Bilateral DLPFC in turn had a significant inhibitory influence on

Bilateral DLPFC in turn had a significant inhibitory influence on the rAI. In addition, dACC and posterior cingulate cortex (PCC) had significant inhibitory influence, while preSMA and temporal pole had significant excitatory influence on the rAI. These results are shown in Figure 1 and Table S2. Two-sample t tests ABT-888 revealed significant differences between patients and controls in the “causal” outflow from

the rAI to the rDLPFC. In controls, the rAI exerted a significant excitatory influence on right DLPFC (t(34) = 7.42, corrected p < 0.001), while in the patients, this influence was weak (t(37) = 2.06, uncorrected p = 0.047). In addition, there was a group difference in the effect of rAI on precuneus at an uncorrected threshold (p < 0.001, k = 30), where the controls exhibited an excitatory influence (t(34) = 3.14, uncorrected p = 0.004), while the patients exhibited an inhibitory influence (t(37) = −2.18, uncorrected p = 0.036). Patients also showed a significant reduction in the “causal” influence from bilateral visual cortex and right hippocampal formation to the insula when compared to controls.

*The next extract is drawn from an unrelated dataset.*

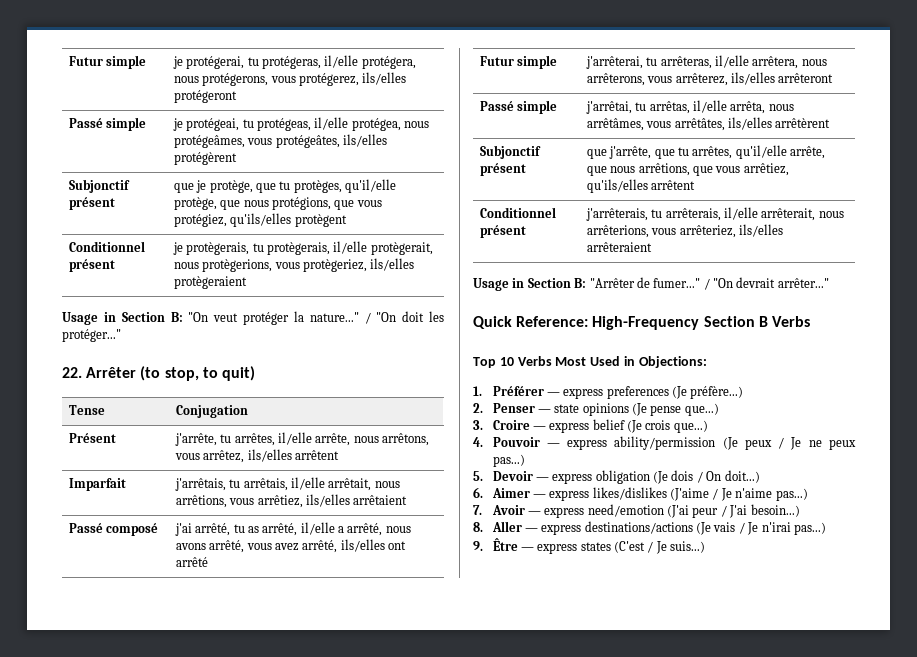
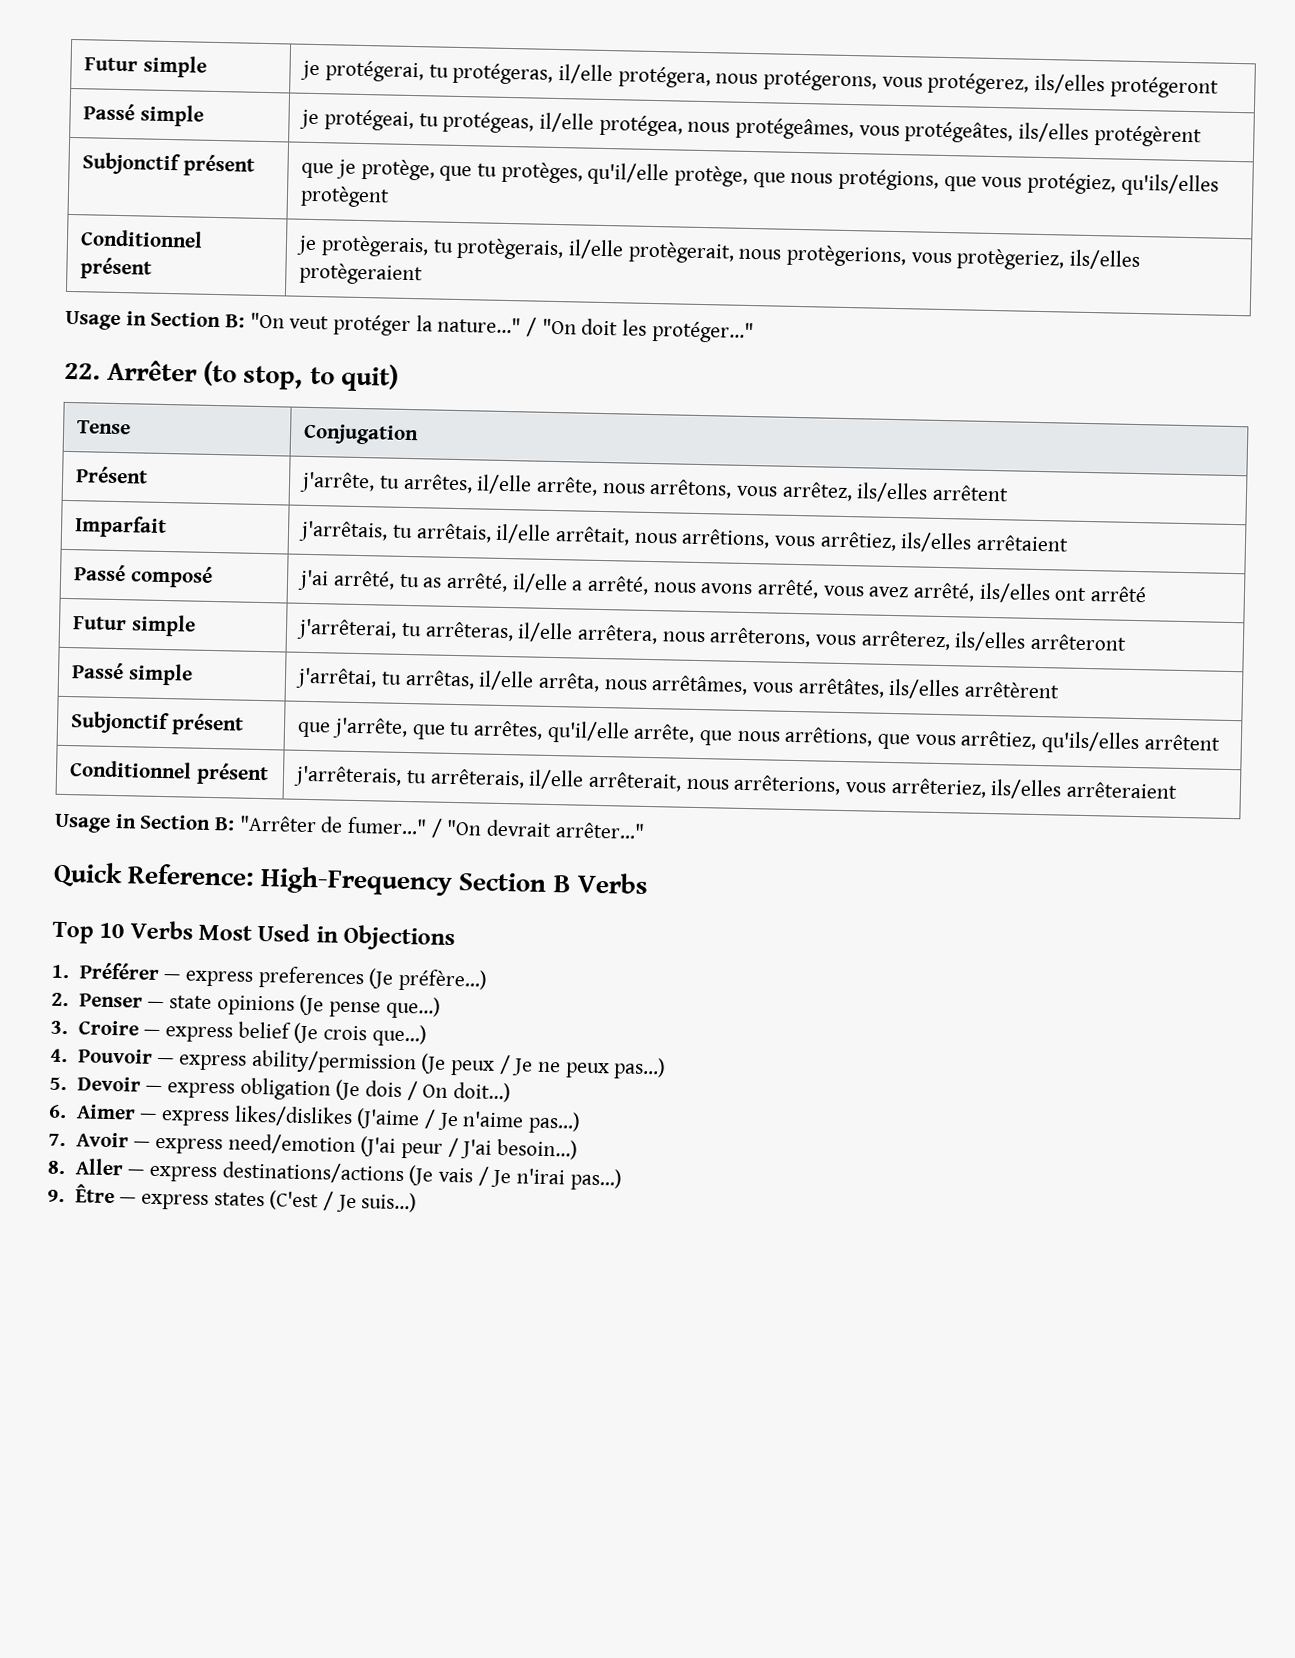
- Top 10 Verbs Most Used in Objections:
+ Top 10 Verbs Most Used in Objections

These group differences are shown in Figure 2 and Table 1. In order to investigate the effects of influences of the rDLPFC

on the rest of the brain, we performed voxelwise GCA using a 6 mm spherical region of GDC-0068 interest (ROI) placed in the rDLPFC node showing the significant group difference. The SN was the primary site of dysfunctional “causal” influence on the rDLPFC in patients. Patients had a significantly reduced excitatory Thalidomide effect from the bilateral (more ventral) insula and the dACC to the rDLPFC in addition to a significant

loss of inhibitory effect of the rDLPFC on the bilateral anterior insula and dorsal ACC (Figure 2; Table 2). The results of the one-sample t tests of GCA based on the rDLPFC seed are presented in Figure 3 and Table S3. None of the x-to-y or y-to-x path coefficients from the rAI or the DLPFC seed regions showed significant correlations with antipsychotic dose equivalents (all p > 0.2). The GCA analysis using a homologous left anterior insula seed revealed that the salience-execution loop disturbances are predominantly right lateralized in schizophrenia (further details are presented in the Supplemental Information and in Figures S4 and S5 and Tables S5 and S6). To relate the illness severity to GCA coefficients in patients, we conducted three principal component analyses to extract an illness severity factor, a factor representing the integrity of “causal” interactions within the salience-execution loop (rAI, rDLPFC, and dACC), and a factor representing visual inflow to rAI. A multiple regression analysis was then conducted as described in the Experimental Procedures section. The model had a significant fit (F[3,34] = 4.03, R2 = 0.26, p = 0.015).